:: Task ::
What needs reproducing is the run of lines in the data below starting at the line with "padding-left: none ->" and ending at the line with "background: #c4b5fd ->", both ends included. Copy it exactly, without pictures, and add nothing.

:: Listed entries ::
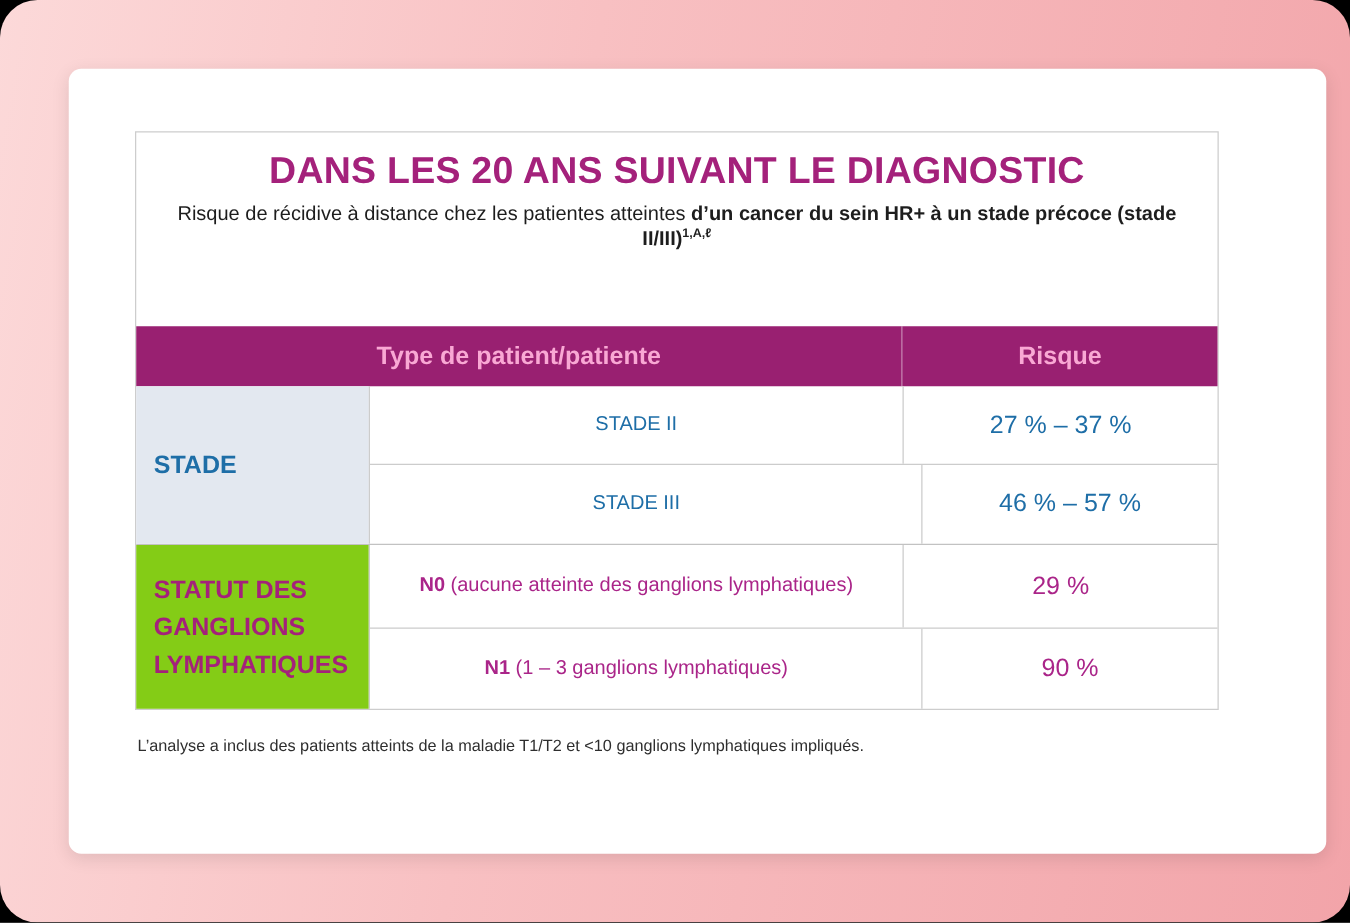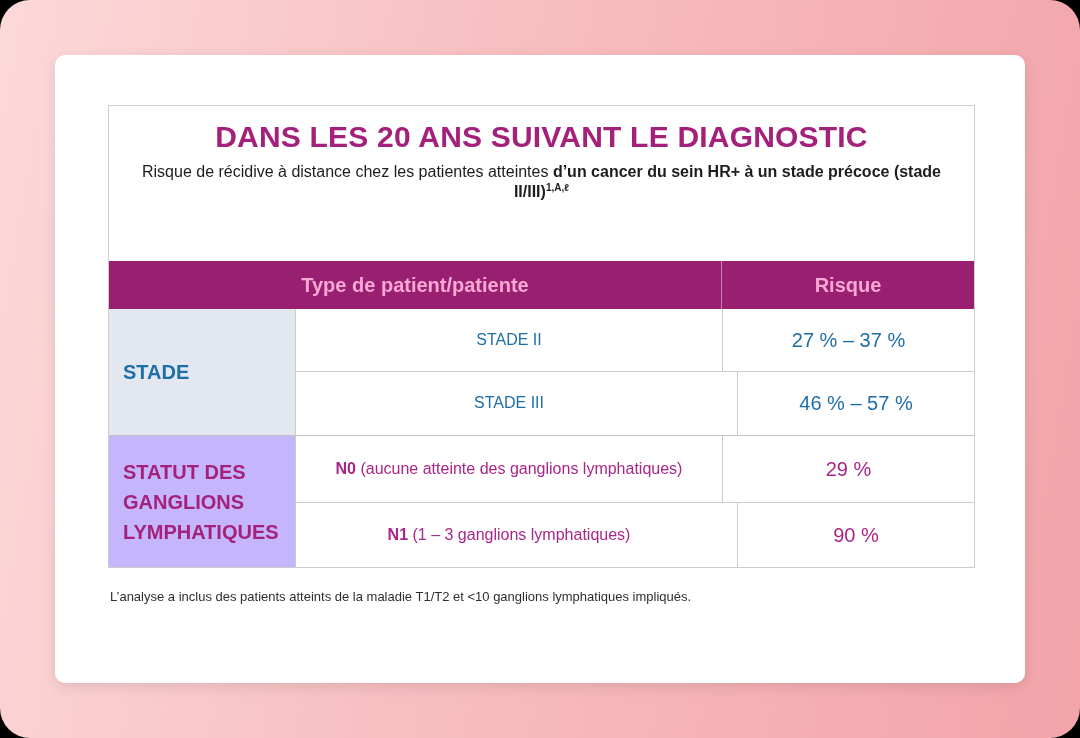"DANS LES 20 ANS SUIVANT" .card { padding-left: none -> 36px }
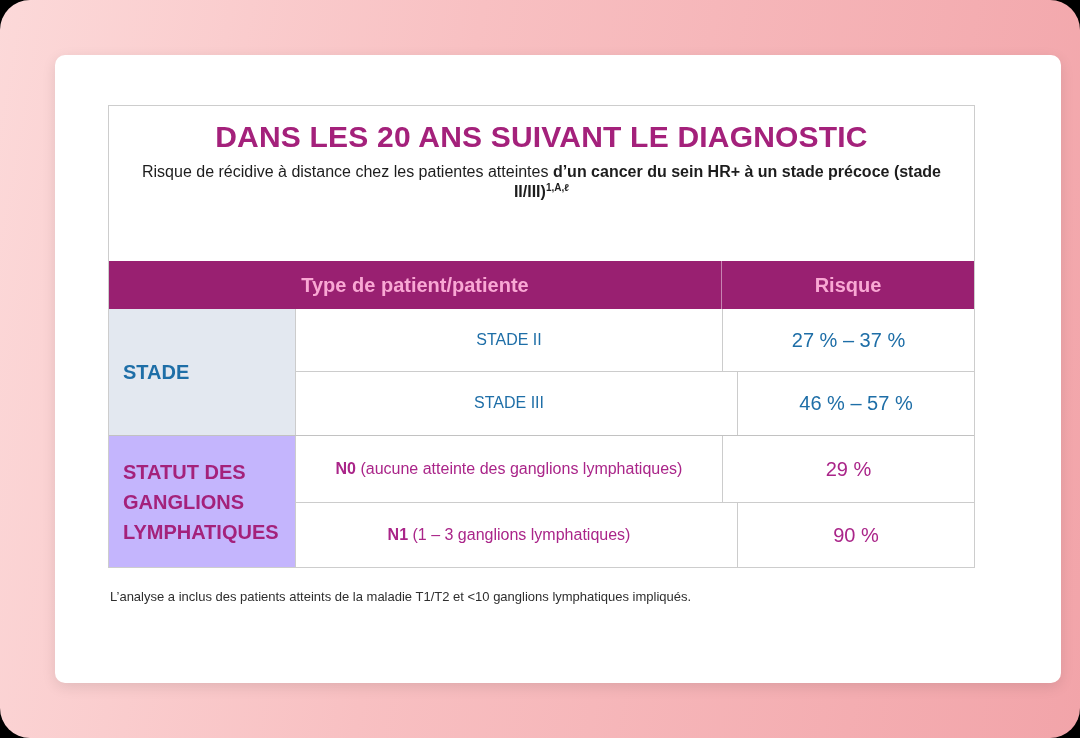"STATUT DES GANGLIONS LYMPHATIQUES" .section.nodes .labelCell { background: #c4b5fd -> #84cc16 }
--
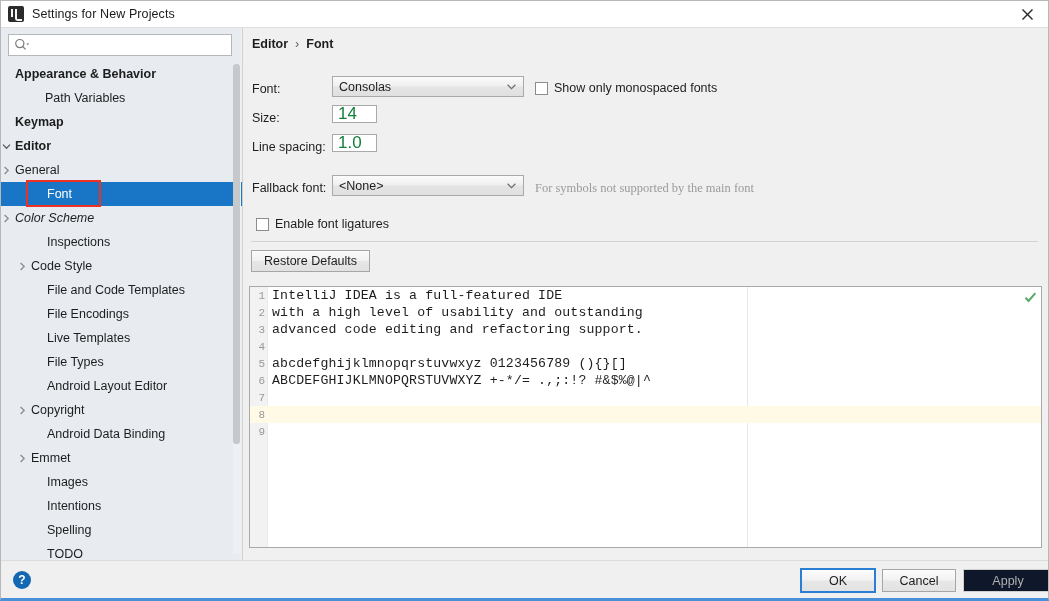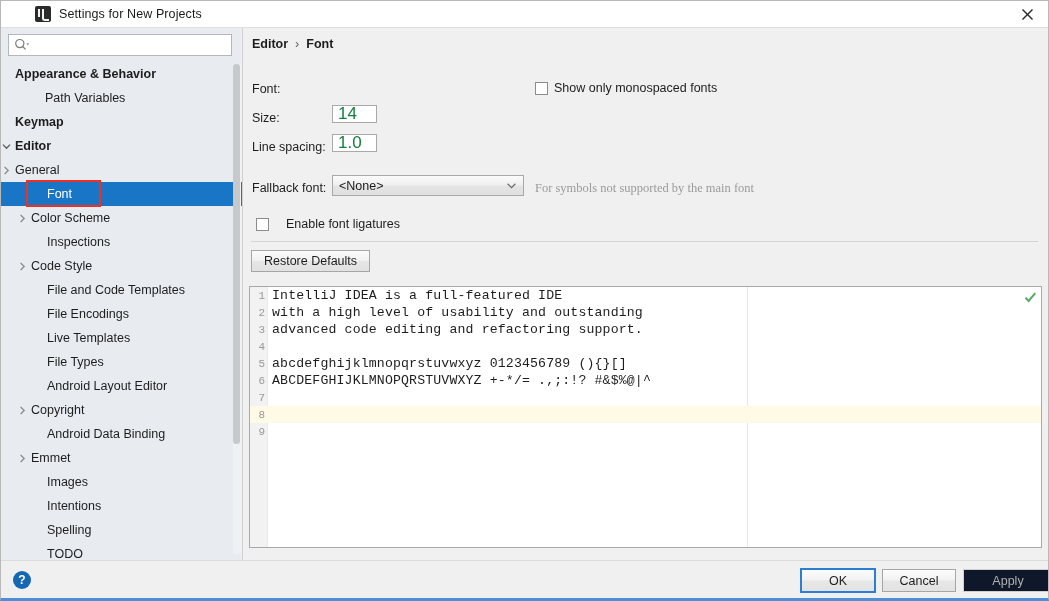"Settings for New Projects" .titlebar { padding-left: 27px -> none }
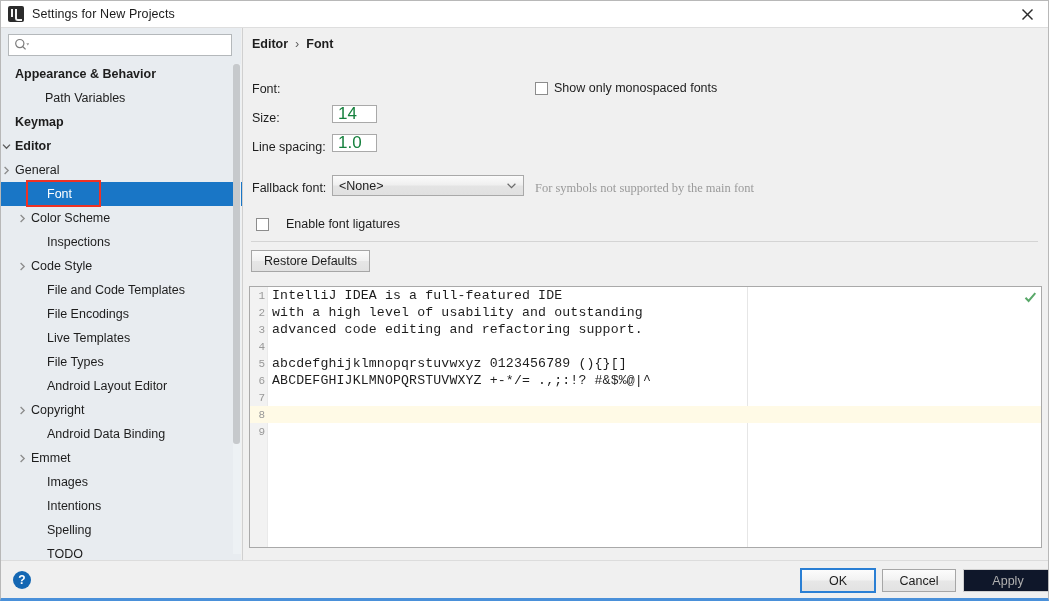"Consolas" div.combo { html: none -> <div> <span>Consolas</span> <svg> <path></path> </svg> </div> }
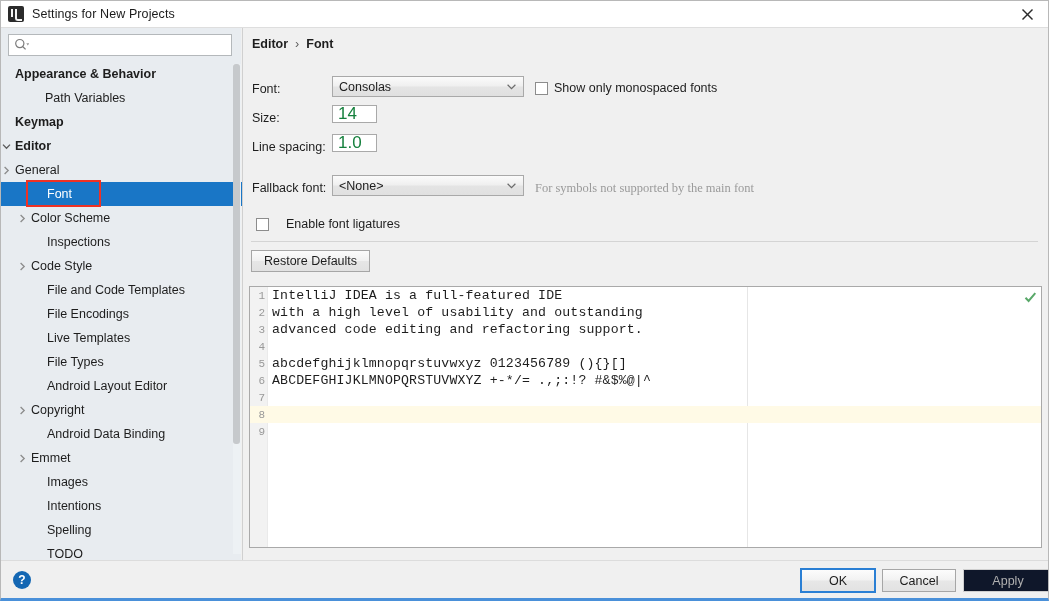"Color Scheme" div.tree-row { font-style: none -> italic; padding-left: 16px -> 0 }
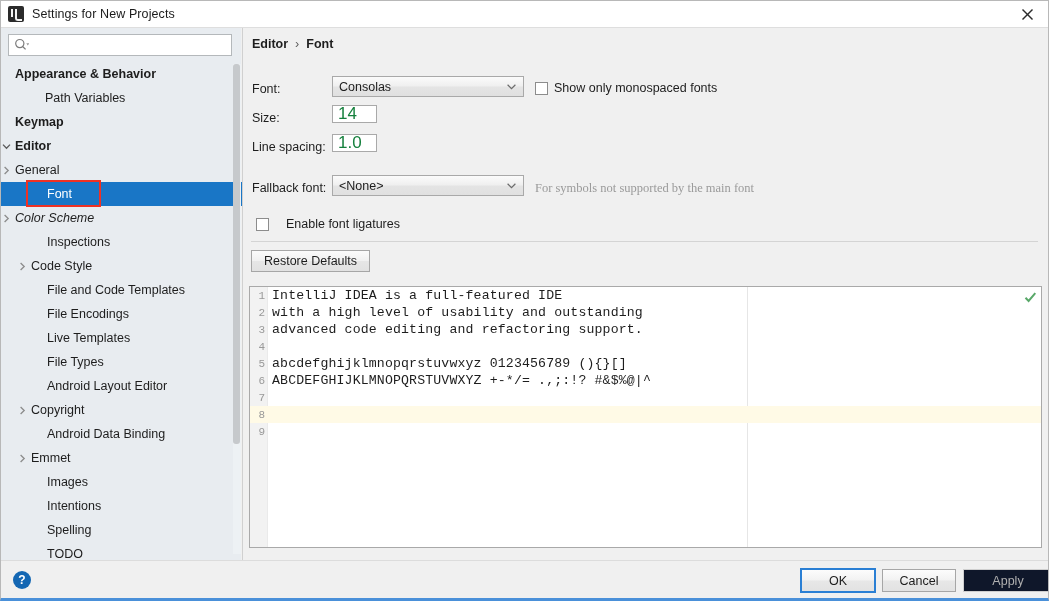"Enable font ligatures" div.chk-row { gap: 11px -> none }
==
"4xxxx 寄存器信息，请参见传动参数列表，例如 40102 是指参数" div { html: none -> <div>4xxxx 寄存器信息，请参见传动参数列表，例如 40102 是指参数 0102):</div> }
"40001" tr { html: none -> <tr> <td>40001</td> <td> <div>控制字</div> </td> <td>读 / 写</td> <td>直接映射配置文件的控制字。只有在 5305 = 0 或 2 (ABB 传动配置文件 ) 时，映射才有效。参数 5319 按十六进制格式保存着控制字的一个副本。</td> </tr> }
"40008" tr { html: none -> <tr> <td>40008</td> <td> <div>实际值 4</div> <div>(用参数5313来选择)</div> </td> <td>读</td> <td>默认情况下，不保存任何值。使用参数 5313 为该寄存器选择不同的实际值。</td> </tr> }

:: Answer below ::
"DANS LES 20 ANS SUIVANT" .card { padding-left: none -> 36px }
"STATUT DES GANGLIONS LYMPHATIQUES" .section.nodes .labelCell { background: #c4b5fd -> #84cc16 }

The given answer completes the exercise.